Jean E. Dubofsky received an A.B. degree from Stanford University and an LL.B. from Harvard University. She was admitted to practice law in 1967. Dubofsky served as a legislative aid to Senator Walter Mondale (D-Minn.), and was instrumental in the drafting of the Fair Housing Act of 1968, as well as the East–West Trade Bill of 1968. Dubofsky was the first female Deputy Attorney General in the state of Colorado, serving during 1974–1978. From 1979 to 1987, Dubofsky served as a Colorado Supreme Court Justice. After retiring from the Bench, Dubofsky returned to private practice in Boulder, Colorado, specializing in appellate law. She is a member of the CBA, Colorado Women’s Bar Association, and Boulder County Bar Association. She participates in several CBA Committees, including the Appellate, Professional, Transitions, and Women in the Law Committees. She also is a member of the CBA Litigation Section. Dubofsky has been acknowledged with several professional awards throughout her career.

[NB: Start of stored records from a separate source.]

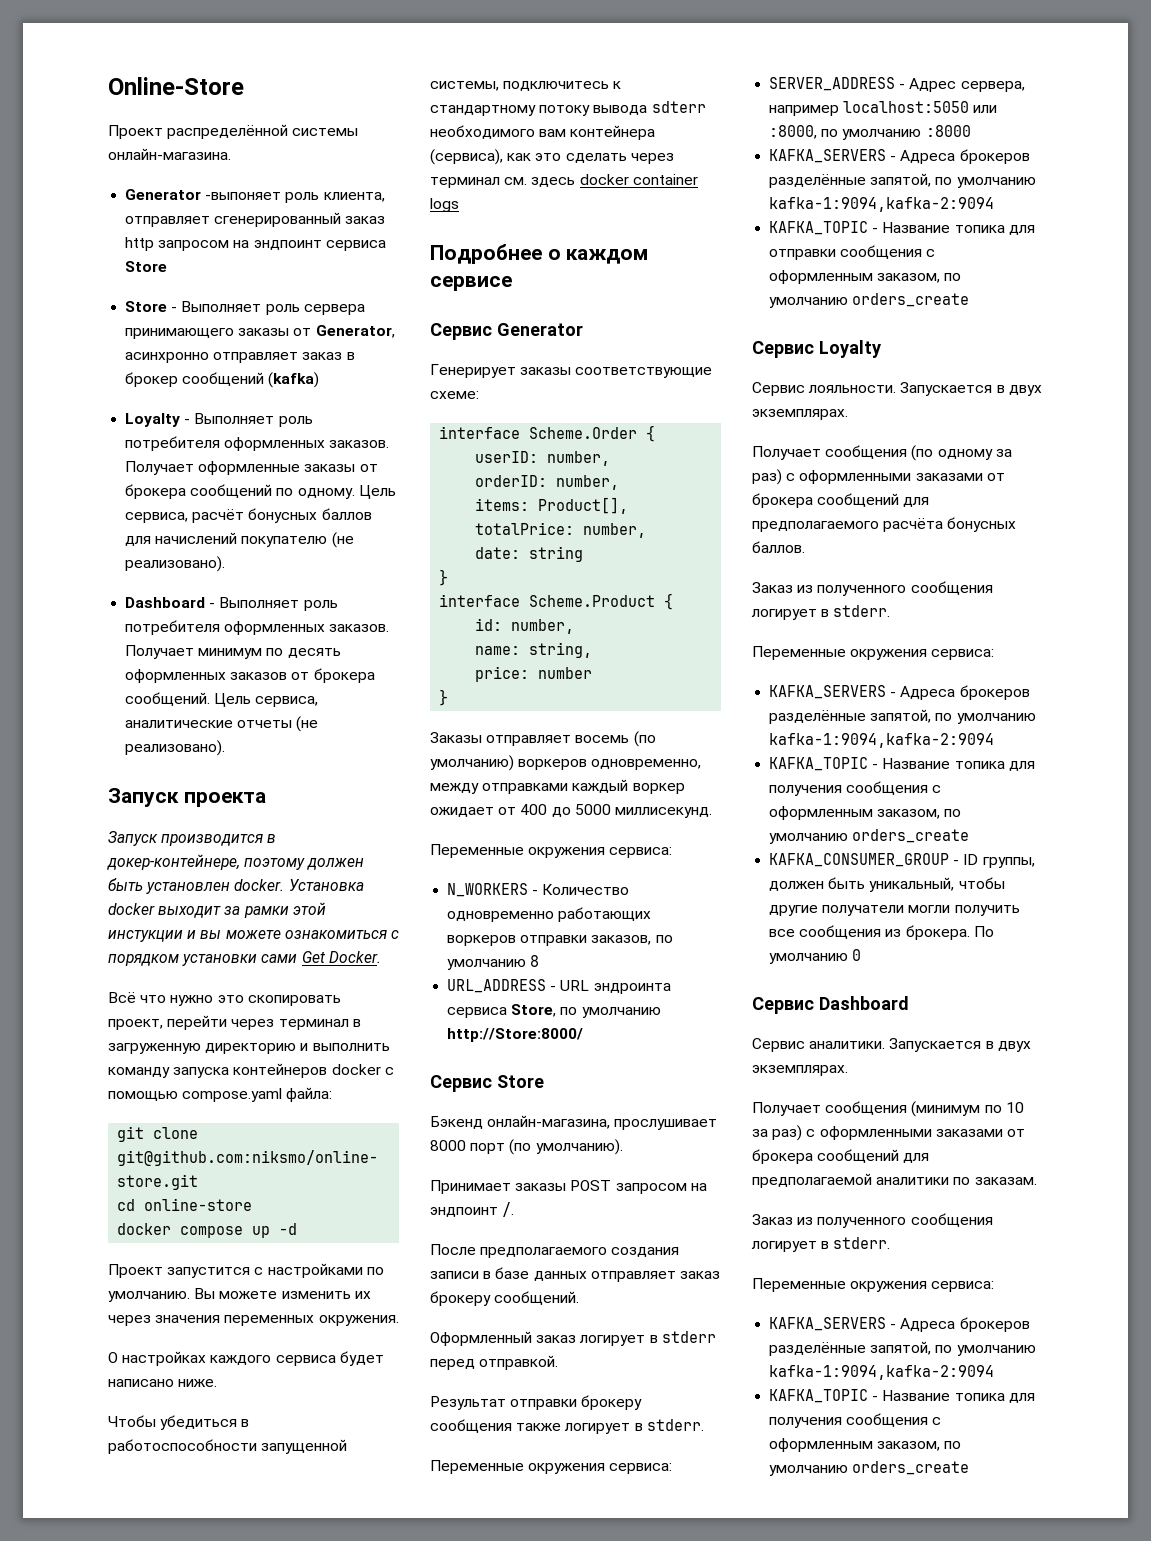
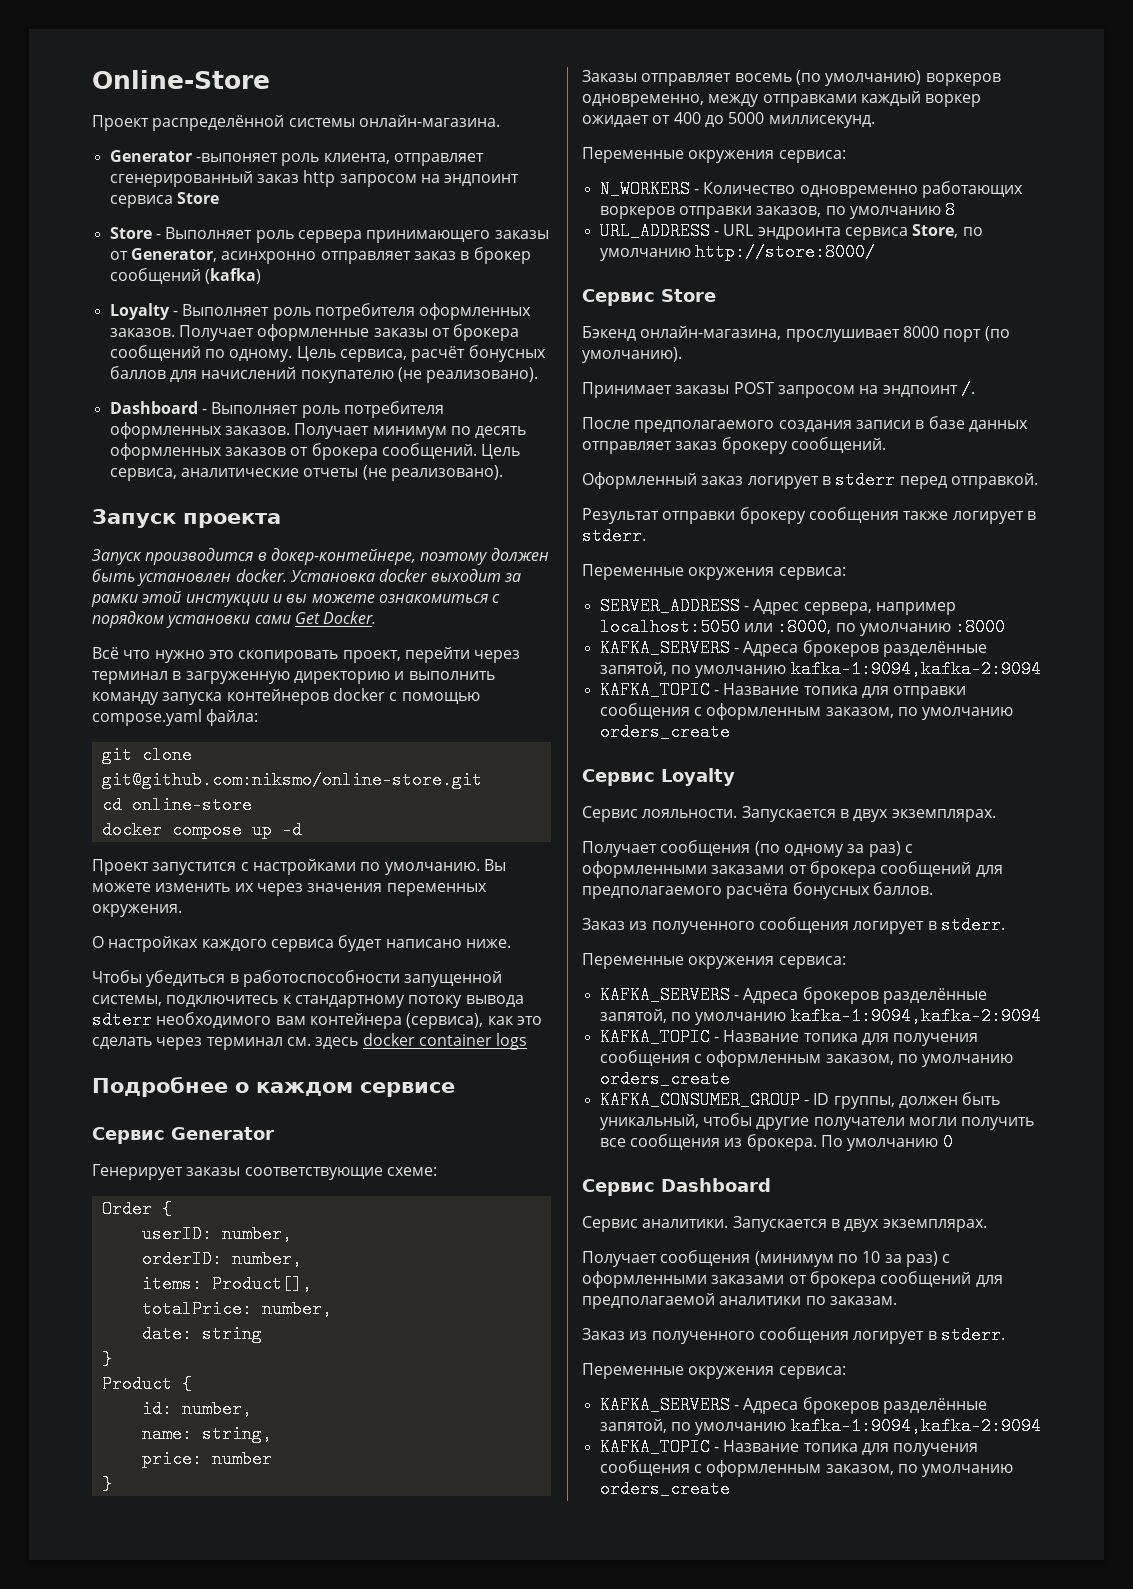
- interface Scheme.Order {
+ Order {
- interface Scheme.Product {
+ Product {
- URL_ADDRESS - URL эндроинта сервиса Store, по умолчанию http://Store:8000/
+ URL_ADDRESS - URL эндроинта сервиса Store, по умолчанию http://store:8000/

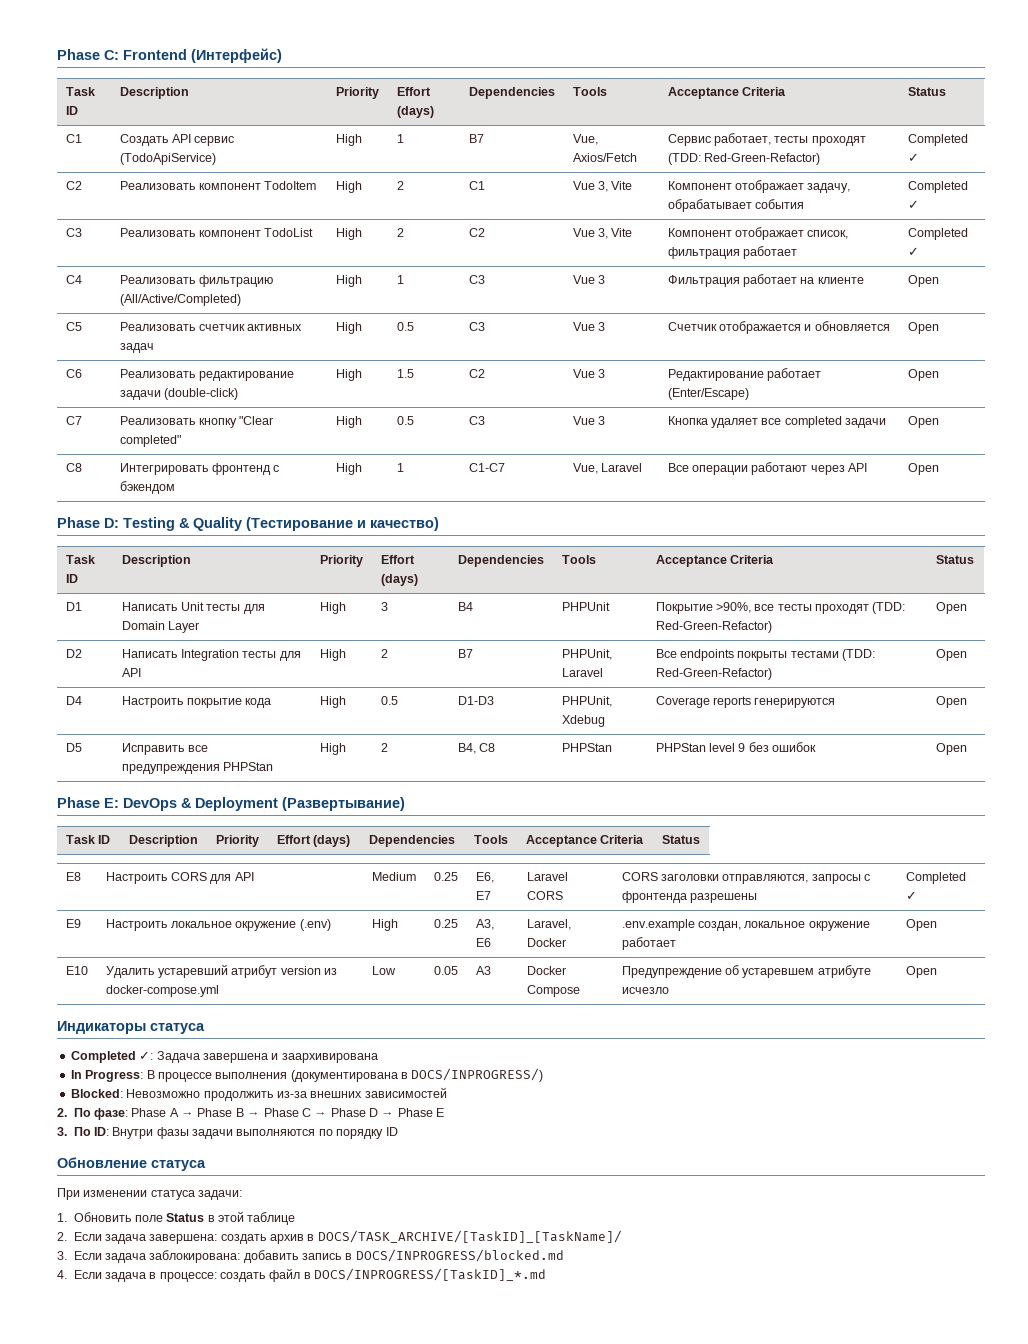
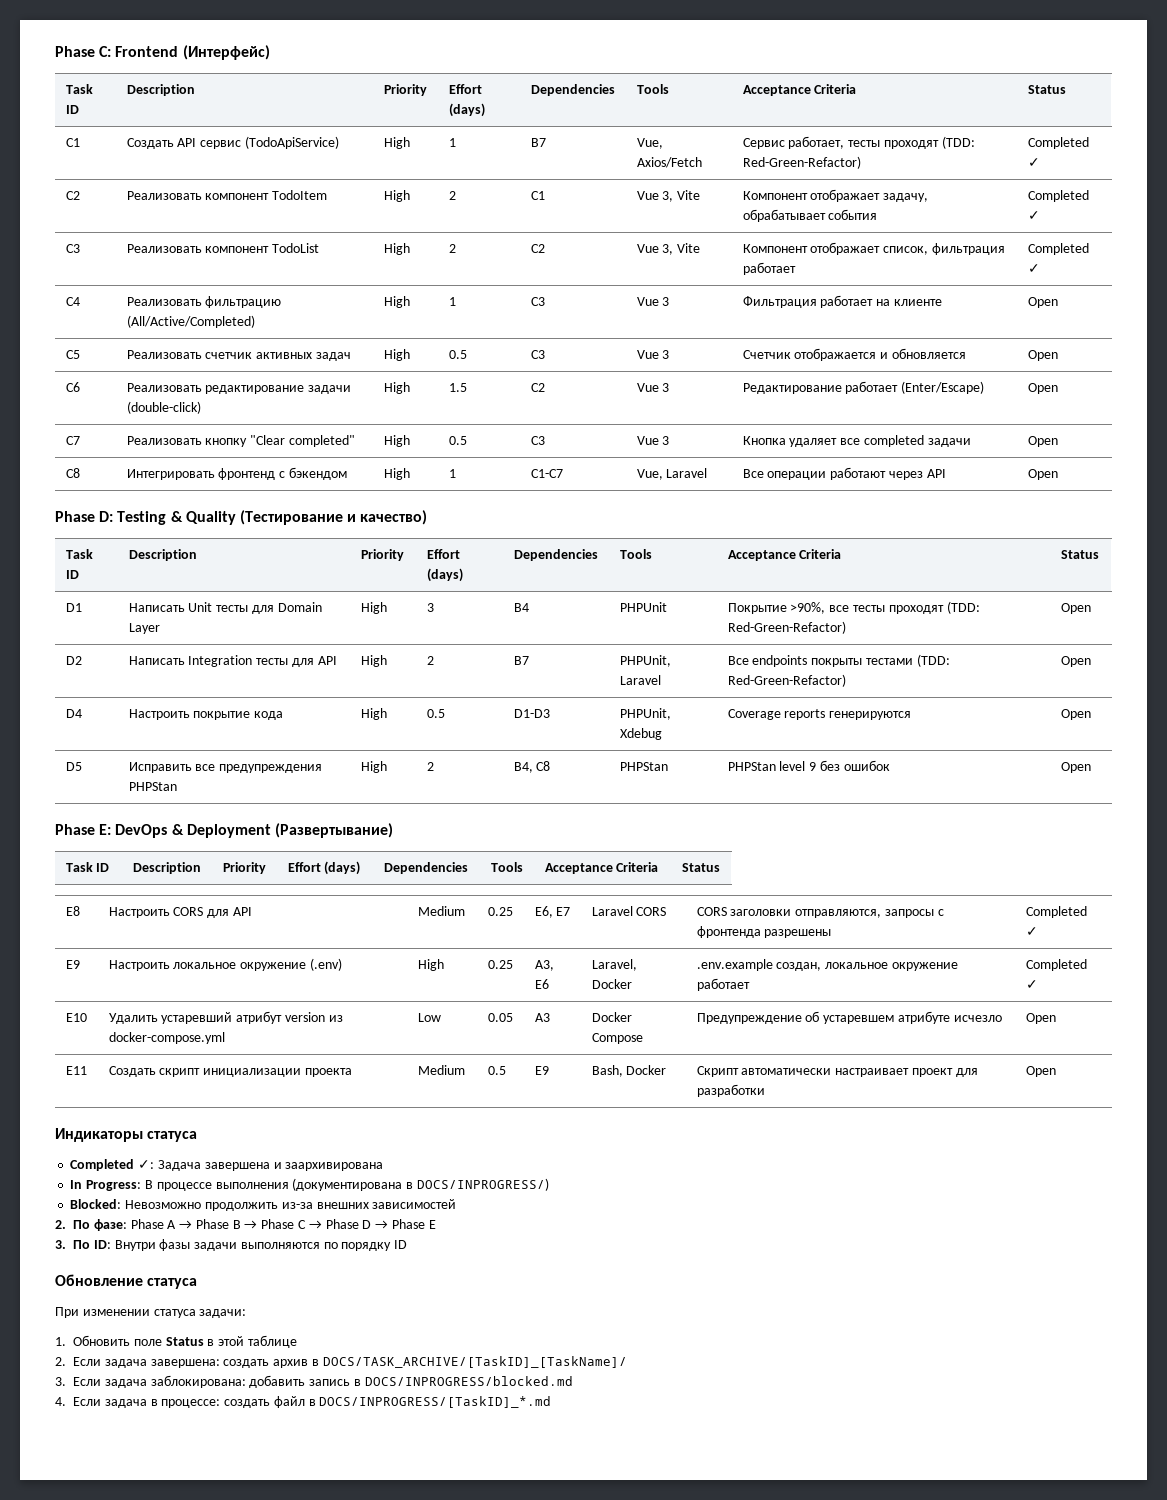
- E9 | Настроить локальное окружение (.env) | High | 0.25 | A3, E6 | Laravel, Docker | .env.example создан, локальное окружение работает | Open
+ E9 | Настроить локальное окружение (.env) | High | 0.25 | A3, E6 | Laravel, Docker | .env.example создан, локальное окружение работает | Completed ✓
+ E11 | Создать скрипт инициализации проекта | Medium | 0.5 | E9 | Bash, Docker | Скрипт автоматически настраивает проект для разработки | Open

Walter H. Sargent II is a sole practitioner in Colorado Springs, specializing in civil appeals. Sargent received degrees in philosophy and computer science/engineering from the Massachusetts Institute of Technology. He graduated from Harvard Law School, where he was a John M. Olin Fellow of Law and Economics. Sargent is a past Chair of the Appellate Practice
Committee of the American Bar Association’s ("ABA") Section of Litigation, and is a former member of the Executive Committee of the ABA Council of Appellate Lawyers. He also is a member of the CBA and El Paso County Bar Association. Sargent is a co-founder of the CBA’s Appellate Practice Subcommittee. He has written and spoken extensively on the topic of appellate practice. He was a contributing author to the CBA–CLE Colorado Appellate Handbook (3d ed.).
|Walter H. Sargent II|
The Academy was founded in 1990 to "recognize outstanding appellate lawyers and promote the improvement of appellate advocacy and the administration of the appellate courts." Academy membership is open only to a person whose reputation is one of recognized distinction as an appellate lawyer. To be eligible for membership, a nominee’s practice must have focused substantially on appeals during at least the last fifteen years. Academy membership is limited to 500 members in the United States.
Pueblo County Bar Presents Awards of Merit and Community Service:
At its Annual Dinner on June 18, 2004, the Pueblo County Bar Association ("PCBA") saluted twenty-six attorneys whose legal careers began forty and fifty years ago. [See "Bar News": "Pueblo County Bar Salutes Long-Standing Attorneys," 33 The Colorado Lawyer 4 (Aug. 2004).]
In addition to celebrating the honorable longevity of members of the legal profession in its district, the PCBA presented G.F. "Gus" Sandstrom with its Award of Merit and honored the Pueblo law firm of Koncilja & Koncilja PC with a Community Service Award.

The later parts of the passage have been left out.